• TRY IT: Would you retype the entries from the first line to the line bearing "БАТОН | № рец.: 1 -> 3", both included, leaving out every picture?
§
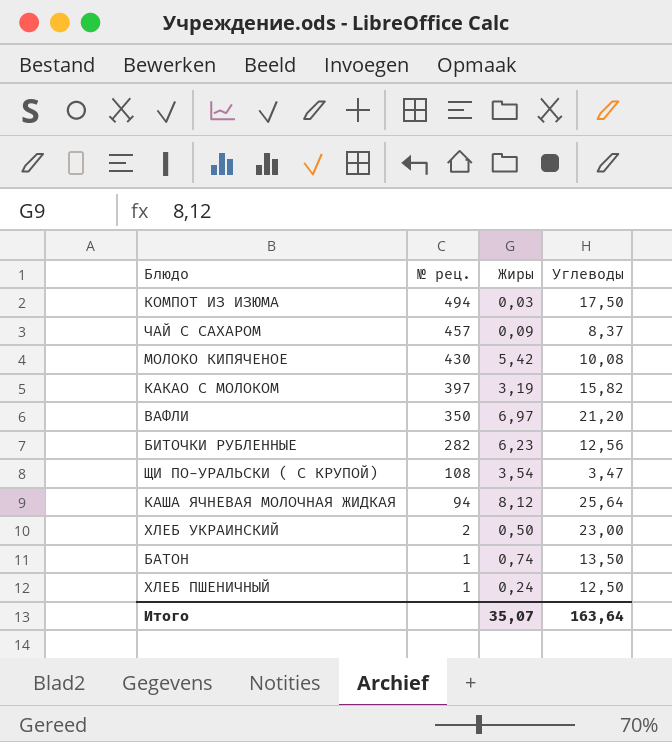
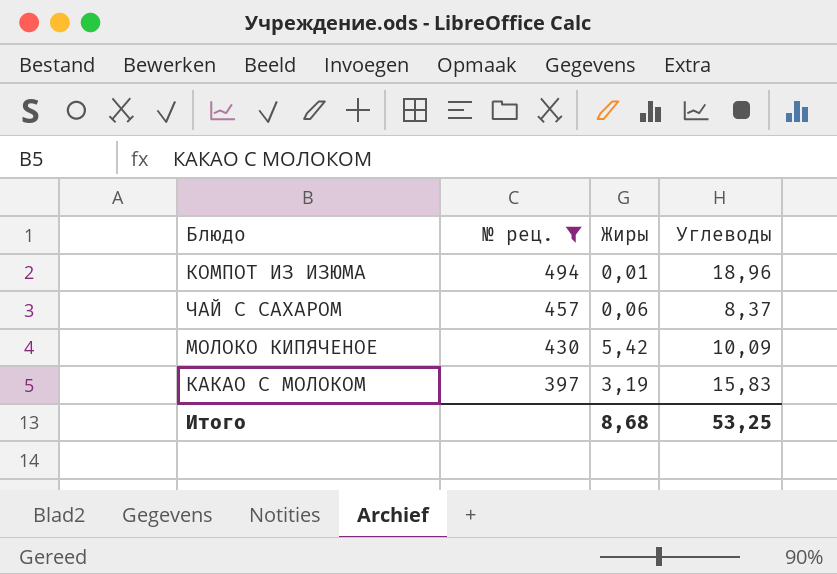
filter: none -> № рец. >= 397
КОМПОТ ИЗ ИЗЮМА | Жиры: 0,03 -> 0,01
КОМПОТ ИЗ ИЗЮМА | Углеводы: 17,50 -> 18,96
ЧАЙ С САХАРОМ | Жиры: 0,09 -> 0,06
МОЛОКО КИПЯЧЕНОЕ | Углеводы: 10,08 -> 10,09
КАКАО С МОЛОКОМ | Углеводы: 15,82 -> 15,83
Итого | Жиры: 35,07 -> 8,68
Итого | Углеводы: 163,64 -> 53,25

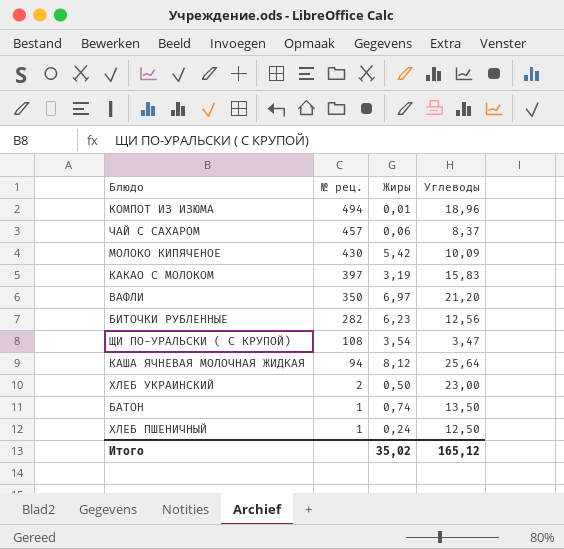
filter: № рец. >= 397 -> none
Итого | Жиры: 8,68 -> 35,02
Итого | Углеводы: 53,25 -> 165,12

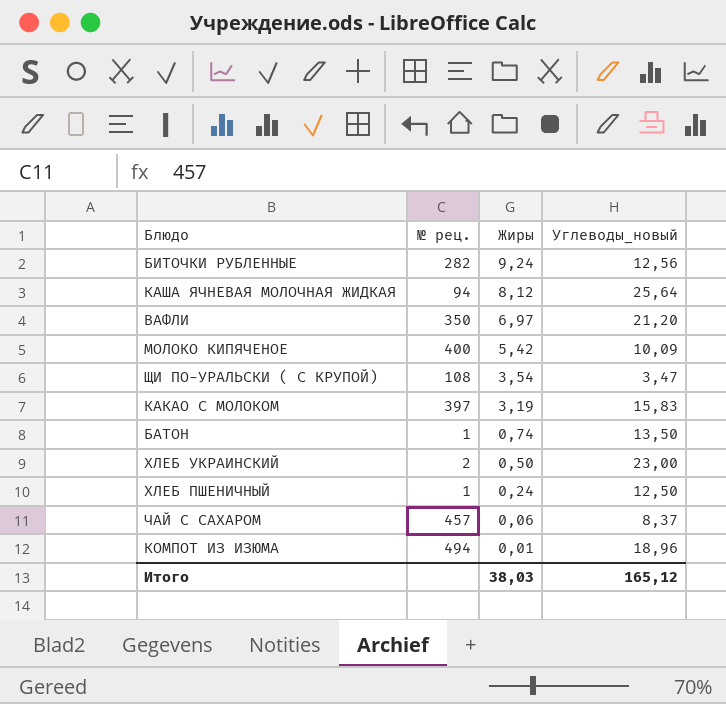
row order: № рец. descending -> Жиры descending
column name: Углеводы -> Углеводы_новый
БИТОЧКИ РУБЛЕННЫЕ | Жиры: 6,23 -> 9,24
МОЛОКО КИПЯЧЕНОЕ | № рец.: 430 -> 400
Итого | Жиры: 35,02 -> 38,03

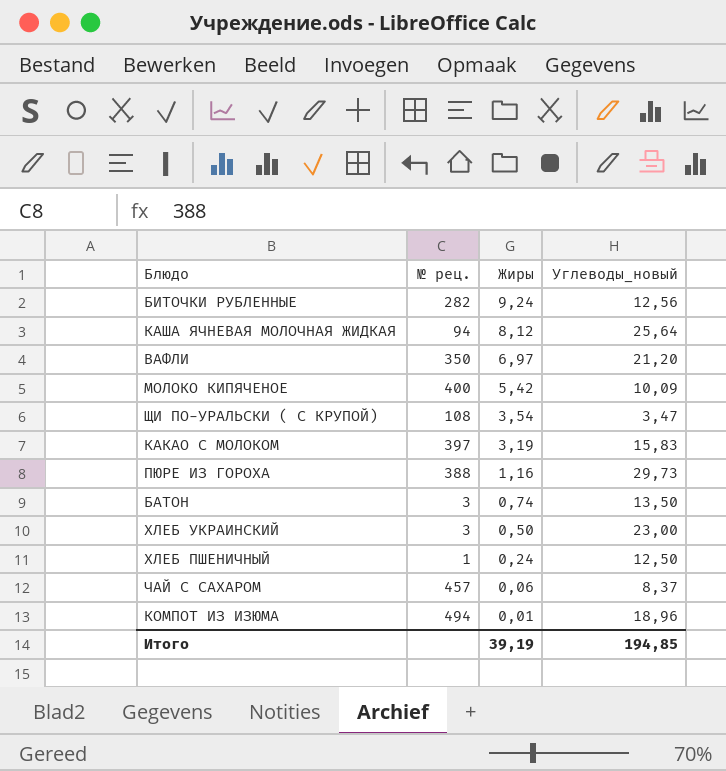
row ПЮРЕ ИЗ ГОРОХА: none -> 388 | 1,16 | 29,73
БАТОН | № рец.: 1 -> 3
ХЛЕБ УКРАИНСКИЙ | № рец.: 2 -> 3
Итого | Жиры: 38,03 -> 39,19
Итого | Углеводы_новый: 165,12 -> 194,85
§
• THE COMPLETED TASK:
filter: none -> № рец. >= 397
КОМПОТ ИЗ ИЗЮМА | Жиры: 0,03 -> 0,01
КОМПОТ ИЗ ИЗЮМА | Углеводы: 17,50 -> 18,96
ЧАЙ С САХАРОМ | Жиры: 0,09 -> 0,06
МОЛОКО КИПЯЧЕНОЕ | Углеводы: 10,08 -> 10,09
КАКАО С МОЛОКОМ | Углеводы: 15,82 -> 15,83
Итого | Жиры: 35,07 -> 8,68
Итого | Углеводы: 163,64 -> 53,25

filter: № рец. >= 397 -> none
Итого | Жиры: 8,68 -> 35,02
Итого | Углеводы: 53,25 -> 165,12

row order: № рец. descending -> Жиры descending
column name: Углеводы -> Углеводы_новый
БИТОЧКИ РУБЛЕННЫЕ | Жиры: 6,23 -> 9,24
МОЛОКО КИПЯЧЕНОЕ | № рец.: 430 -> 400
Итого | Жиры: 35,02 -> 38,03

row ПЮРЕ ИЗ ГОРОХА: none -> 388 | 1,16 | 29,73
БАТОН | № рец.: 1 -> 3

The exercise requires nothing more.